§ **Work item**
Please copy every line with the string "percent" from the entries below.
Dataset records below:
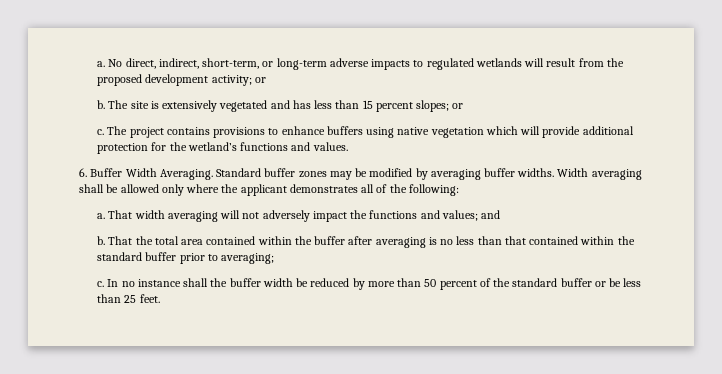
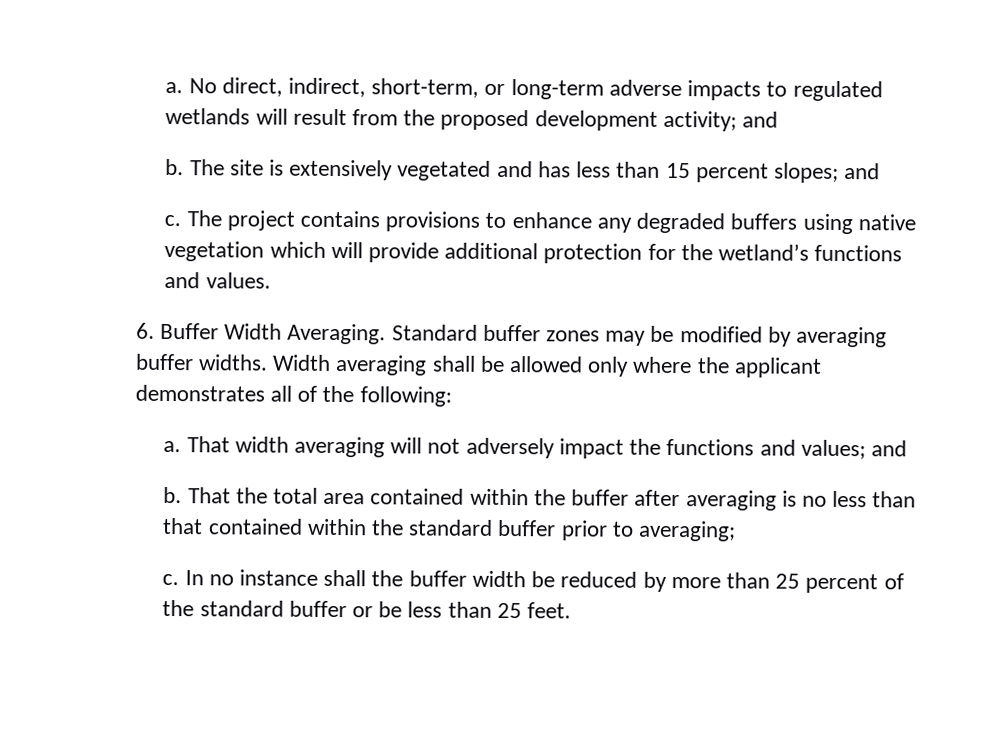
- No direct, indirect, short-term, or long-term adverse impacts to regulated wetlands will result from the proposed development activity; or
+ No direct, indirect, short-term, or long-term adverse impacts to regulated wetlands will result from the proposed development activity; and
- The site is extensively vegetated and has less than 15 percent slopes; or
+ The site is extensively vegetated and has less than 15 percent slopes; and
- The project contains provisions to enhance buffers using native vegetation which will provide additional protection for the wetland’s functions and values.
+ The project contains provisions to enhance any degraded buffers using native vegetation which will provide additional protection for the wetland’s functions and values.
- In no instance shall the buffer width be reduced by more than 50 percent of the standard buffer or be less than 25 feet.
+ In no instance shall the buffer width be reduced by more than 25 percent of the standard buffer or be less than 25 feet.

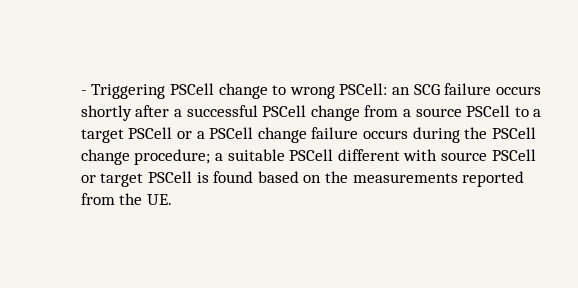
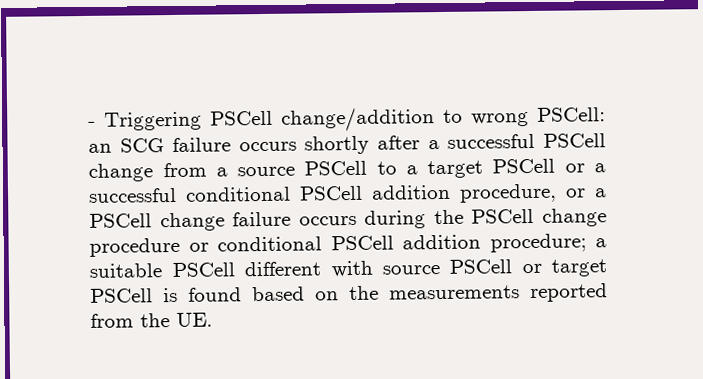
- - Triggering PSCell change to wrong PSCell: an SCG failure occurs shortly after a successful PSCell change from a source PSCell to a target PSCell or a PSCell change failure occurs during the PSCell change procedure; a suitable PSCell different with source PSCell or target PSCell is found based on the measurements reported from the UE.
+ - Triggering PSCell change/addition to wrong PSCell: an SCG failure occurs shortly after a successful PSCell change from a source PSCell to a target PSCell or a successful conditional PSCell addition procedure, or a PSCell change failure occurs during the PSCell change procedure or conditional PSCell addition procedure; a suitable PSCell different with source PSCell or target PSCell is found based on the measurements reported from the UE.

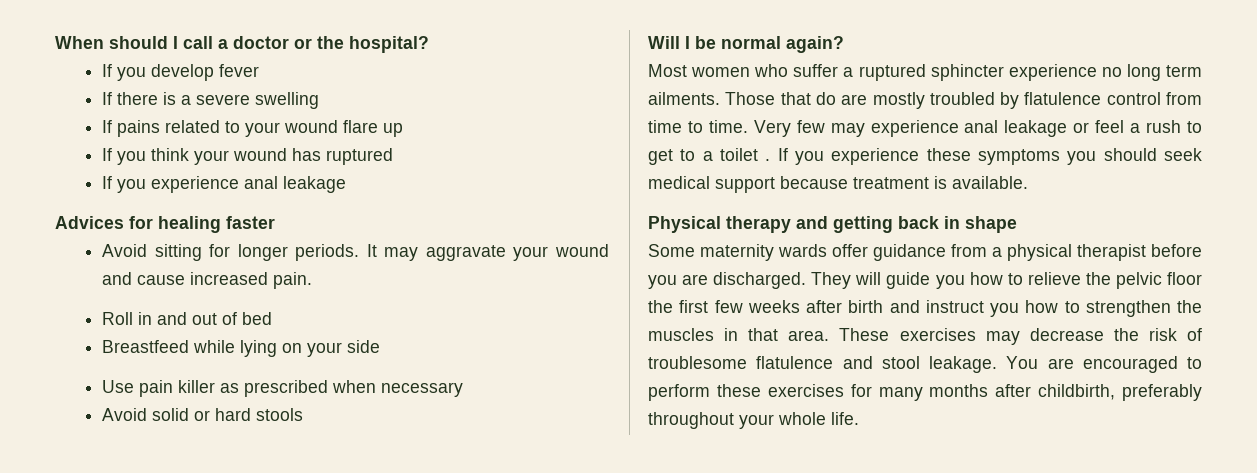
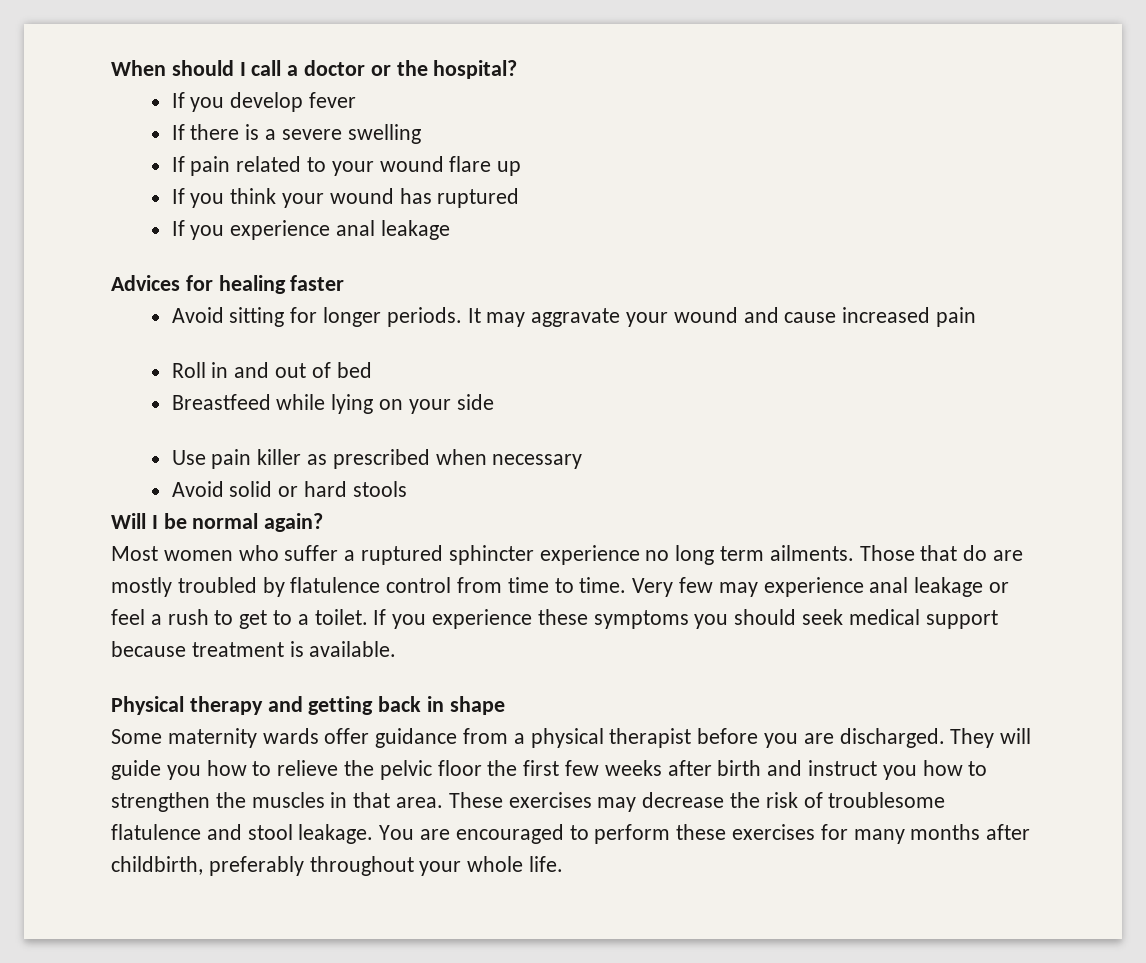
- If pains related to your wound flare up
+ If pain related to your wound flare up
- It may aggravate your wound and cause increased pain.
+ It may aggravate your wound and cause increased pain
- Very few may experience anal leakage or feel a rush to get to a toilet .
+ Very few may experience anal leakage or feel a rush to get to a toilet.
End of Dataset records.
§ **Task response**
- The site is extensively vegetated and has less than 15 percent slopes; or
+ The site is extensively vegetated and has less than 15 percent slopes; and
- In no instance shall the buffer width be reduced by more than 50 percent of the standard buffer or be less than 25 feet.
+ In no instance shall the buffer width be reduced by more than 25 percent of the standard buffer or be less than 25 feet.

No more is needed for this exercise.